(In reply to Dathan Demone from comment #5)
Ryan, in one of your previous comments, you stated that there is a non-zero time to determine if there is a miss-issuance and the 5-day revocation counter starts after that.
In this case, we had to ensure that there was a miss-issuance as we had 2 parties associated with the same account (the government organization and their sub-contractor).
That comment is saying quite the opposite - that the revocation timer does not begin when you notify the customer, as was inappropriately claimed in that issue, but when the issue is determined. I think it's useful to highlight, in that it demonstrates a pattern of Entrust having trouble implementing core requirements in a manner consistent with other CAs and broader expectations.
This understanding of the word "notification" to refer to when the subscriber was notified, as opposed to when Entrust is notified, is based on the immediately preceding answer by Entrust, stating that "The Subscriber of the certificate was notified".
The response, by Bruce, seems to further confirm this shared understanding, as it's based on the CA obtaining evidence - that is, prior to the investigation beginning, prior to the investigation completing, and prior to the notification (if any) to the Subscriber. As one can see throughout Section 220.127.116.11, the action taken is generally the moment the CA is made aware of an event or is notified of an event, which would precede many investigations and focus on when the CA first obtained the evidence; thus ensuring expeditious incident handling.
As it relates to the timelines of incident response, the CA should endeavor to notify programs as soon as possible, as per https://wiki.mozilla.org/CA/Responding_To_An_Incident . With respect to revocation delays, the advice is to notify prior to the expiration of the BR-mandated period (24 hours or 5 days).
we will work to shorten this timeframe in the future.
The nature of the specific questions in Comment #2 are to help understand how this happened, so that it can be clear how the steps being proposed to achieve this shortening would have meaningfully helped.
Thus, it's still useful to understand the specific answers to those questions, just as it is to understand why the delay between March 8 to March 11.
A useful example is to more concretely and comprehensively detail your incident response procedures, handling both internal and external reports. Understanding how Entrust Datacard handles incidents, and how this response aligned or did not align with those procedures, can help understand what steps are being taken in the future.
This is similar to the desire to understand the basis for delaying revocation and how mitigations are being placed for the future, as per Comment #4.
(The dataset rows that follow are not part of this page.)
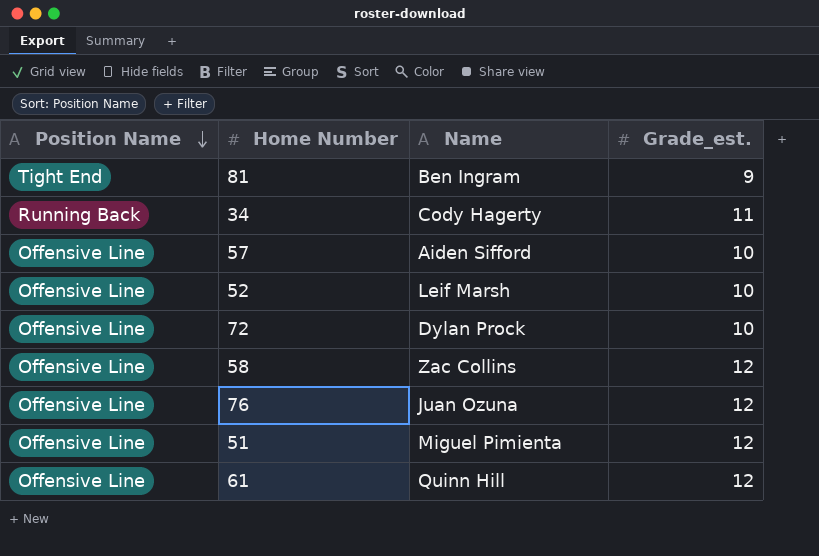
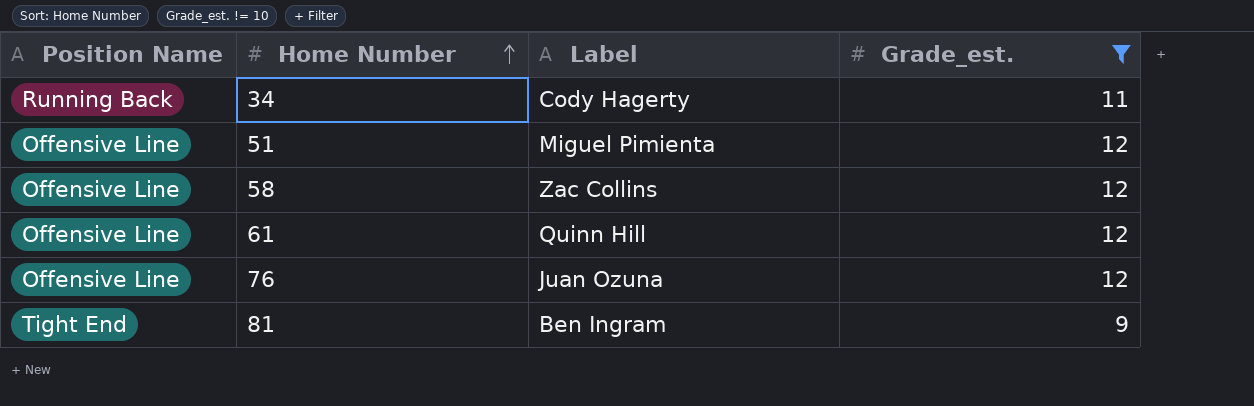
filter: none -> Grade_est. != 10
row order: Position Name descending -> Home Number ascending
column name: Name -> Label

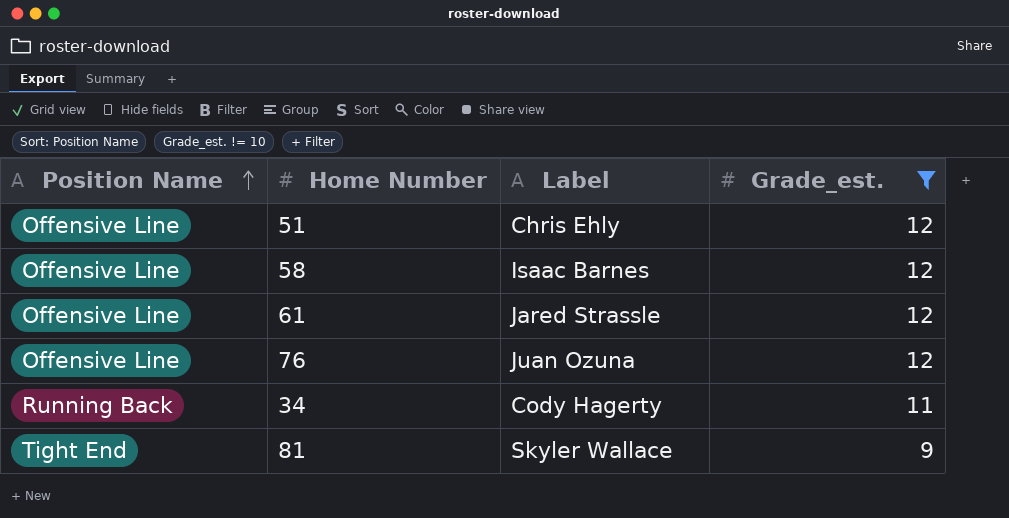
row order: Home Number ascending -> Position Name ascending
51 | Label: Miguel Pimienta -> Chris Ehly
58 | Label: Zac Collins -> Isaac Barnes
61 | Label: Quinn Hill -> Jared Strassle
81 | Label: Ben Ingram -> Skyler Wallace

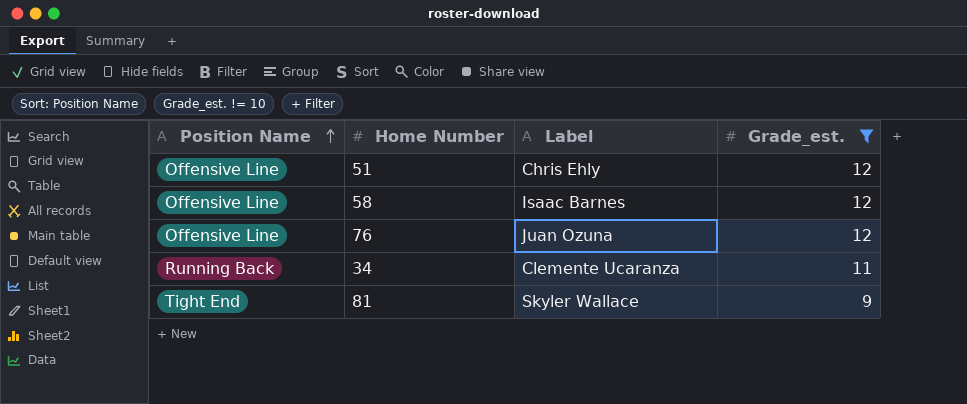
row 61: Offensive Line | Jared Strassle | 12 -> none
34 | Label: Cody Hagerty -> Clemente Ucaranza

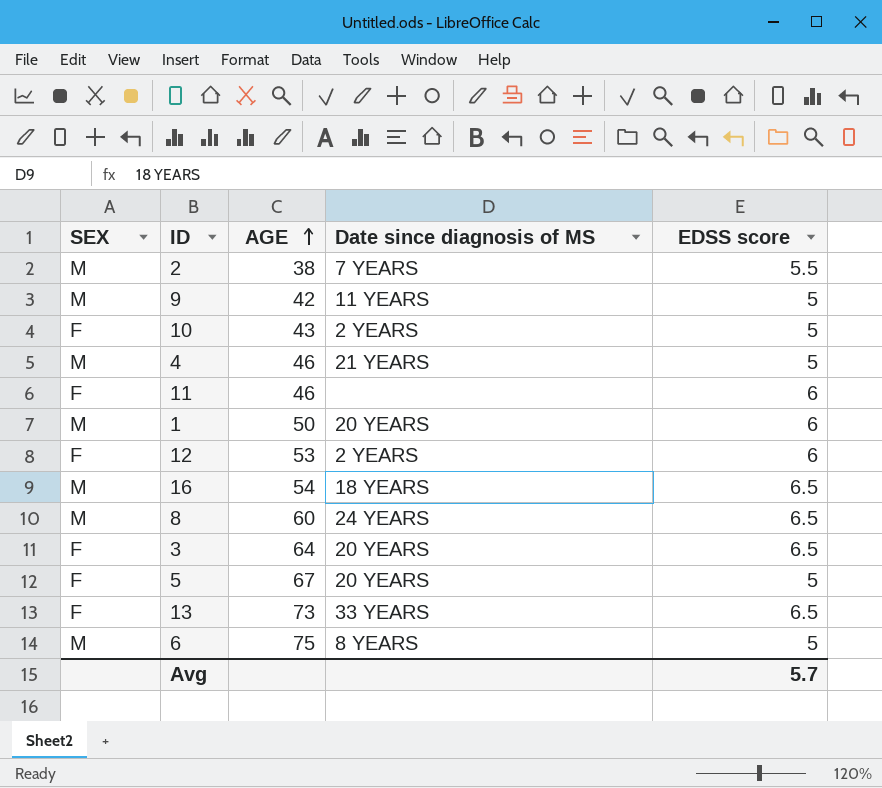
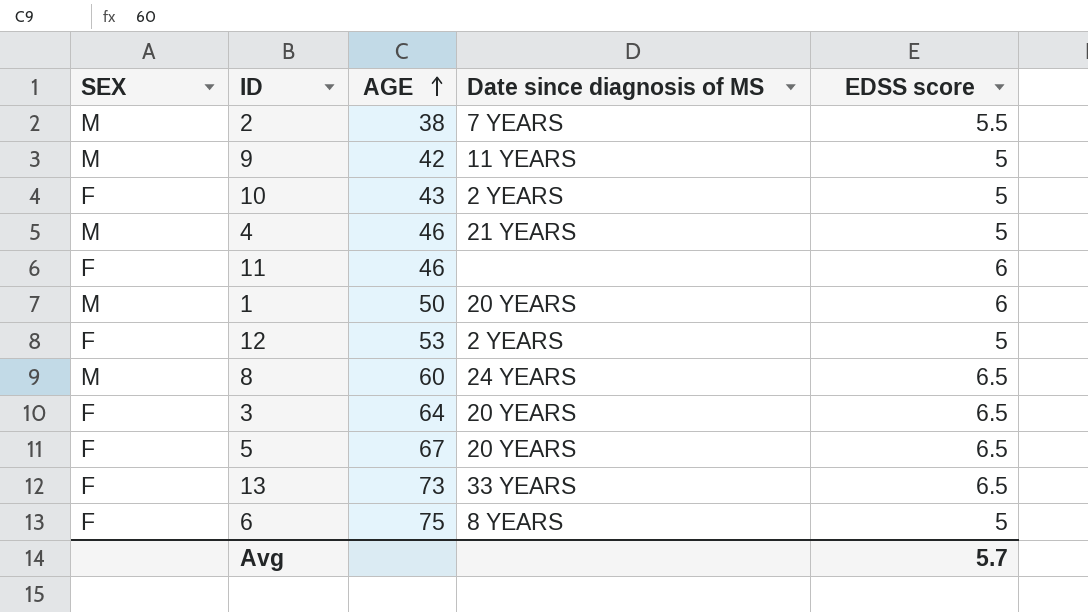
row 16: M | 54 | 18 YEARS | 6.5 -> none
12 | EDSS score: 6 -> 5
5 | EDSS score: 5 -> 6.5
6 | SEX: M -> F

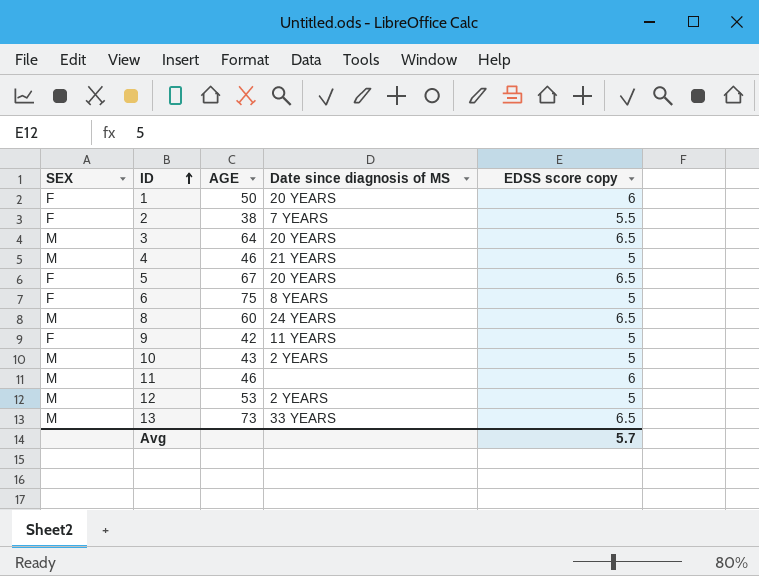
row order: AGE ascending -> ID ascending
column name: EDSS score -> EDSS score copy
1 | SEX: M -> F
2 | SEX: M -> F
3 | SEX: F -> M
9 | SEX: M -> F
10 | SEX: F -> M
11 | SEX: F -> M
12 | SEX: F -> M
13 | SEX: F -> M

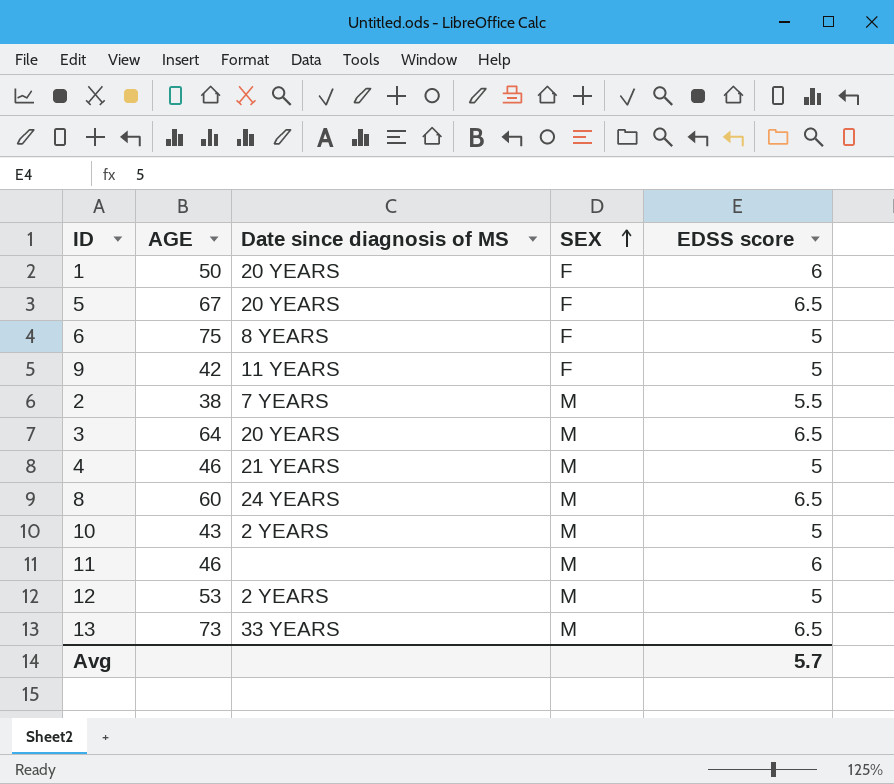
row order: ID ascending -> SEX ascending
column SEX | position: 1 -> 4
column name: EDSS score copy -> EDSS score
2 | SEX: F -> M

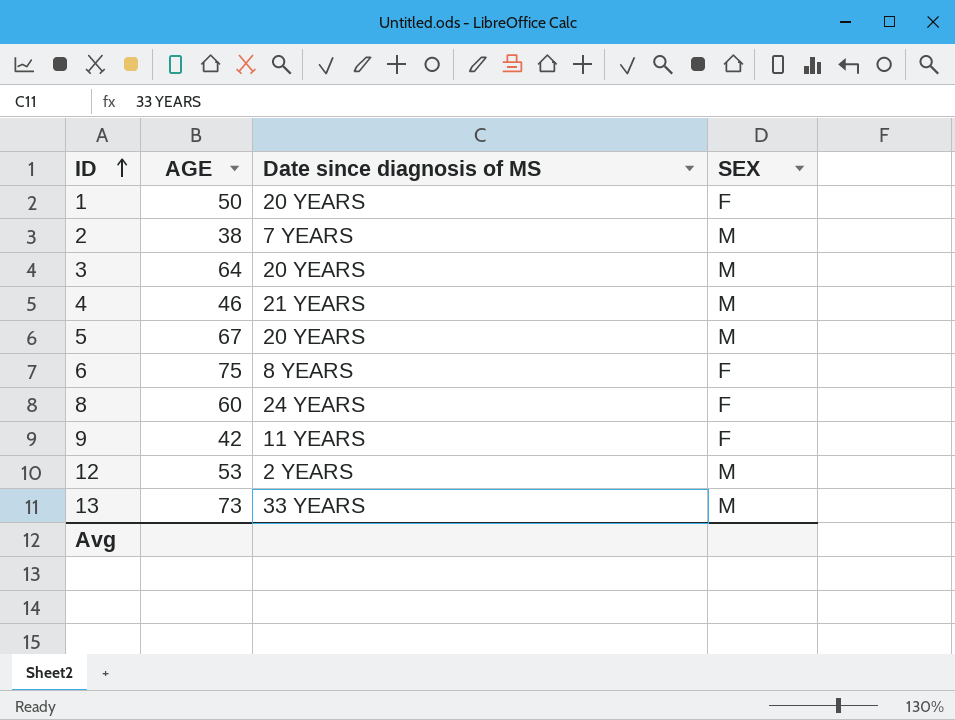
row order: SEX ascending -> ID ascending
column EDSS score | position: 5 -> none
row 10: 43 | 2 YEARS | M | 5 -> none
row 11: 46 | none | M | 6 -> none
5 | SEX: F -> M
8 | SEX: M -> F

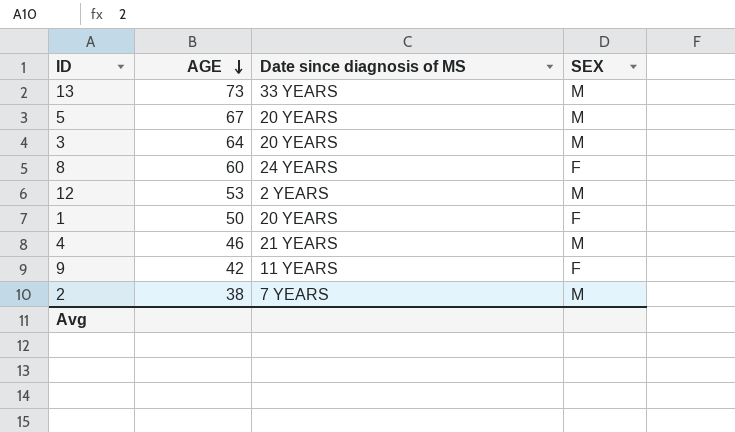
row order: ID ascending -> AGE descending
row 6: 75 | 8 YEARS | F -> none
If Entrust Datacard believes its processes reflect best practice, and this was merely an unfortunate exception, then sharing those best practices helps ensure the entire ecosystem improve, while also providing feedback that might highlight unaddressed gaps. Similarly, if Entrust Datacard is concerned there may be a systemic issue at play, providing a deeper analysis about the existing procedures may help identify those flaws, and allow others to share successful best practices being used.